#### [What is needed]
Copy the entries below word for word, minus the pictures.

#### [Edit tracking data]
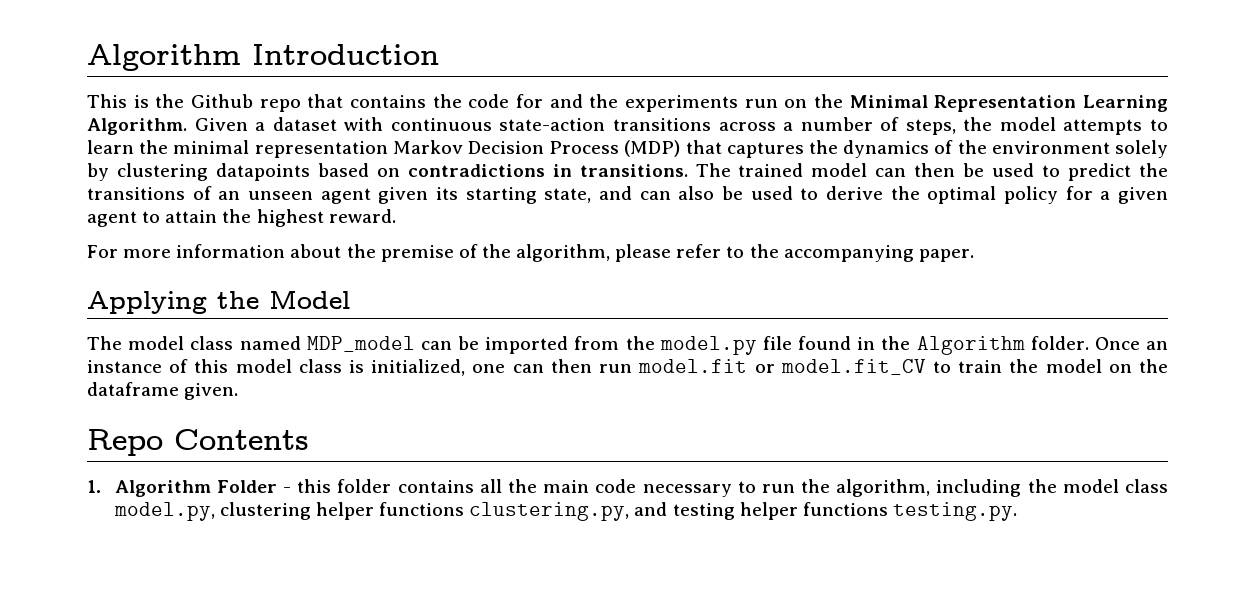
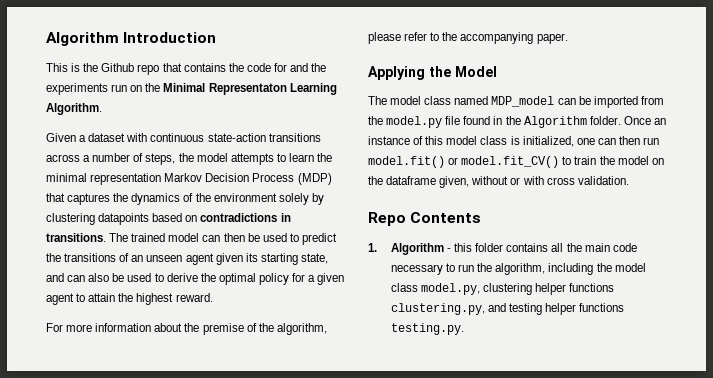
[934,95,1077,112] Representation -> [208,83,287,95] Representaton
(187, 126) none -> (102, 109) //
[638,359,926,375] model.fit or model.fit_CV -> [368,156,560,168] model.fit() or model.fit_CV()
[184,383,239,400] given. -> [439,176,629,188] given, without or with cross validation.
[216,480,277,493] Folder -> (444, 249) none

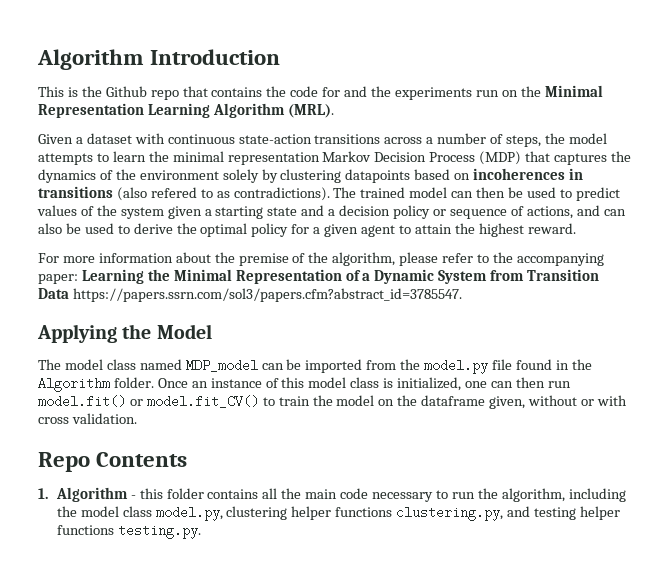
[208,83,337,95] [46,103,102,115] Representaton Learning Algorithm. -> [38,103,334,118] Representation Learning Algorithm (MRL).
[200,213,291,222] [46,233,106,242] contradictions in transitions. -> [473,168,584,180] [38,186,330,201] incoherences in transitions (also refered to as contradictions).
[46,253,328,265] the transitions of an unseen agent given its starting state, -> [37,205,573,219] values of the system given a starting state and a decision policy or sequence of actions,
[536,33,568,44] paper. -> [38,269,600,284] [38,288,462,302] paper: Learning the Minimal Representation of a Dynamic System from Transition Data https://papers.ssrn.com/sol3/papers.cfm?abstract_id=3785547.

#### [Solution]
[934,95,1077,112] Representation -> [208,83,287,95] Representaton
(187, 126) none -> (102, 109) //
[638,359,926,375] model.fit or model.fit_CV -> [368,156,560,168] model.fit() or model.fit_CV()
[184,383,239,400] given. -> [439,176,629,188] given, without or with cross validation.
[216,480,277,493] Folder -> (444, 249) none

[208,83,337,95] [46,103,102,115] Representaton Learning Algorithm. -> [38,103,334,118] Representation Learning Algorithm (MRL).
[200,213,291,222] [46,233,106,242] contradictions in transitions. -> [473,168,584,180] [38,186,330,201] incoherences in transitions (also refered to as contradictions).
[46,253,328,265] the transitions of an unseen agent given its starting state, -> [37,205,573,219] values of the system given a starting state and a decision policy or sequence of actions,
[536,33,568,44] paper. -> [38,269,600,284] [38,288,462,302] paper: Learning the Minimal Representation of a Dynamic System from Transition Data https://papers.ssrn.com/sol3/papers.cfm?abstract_id=3785547.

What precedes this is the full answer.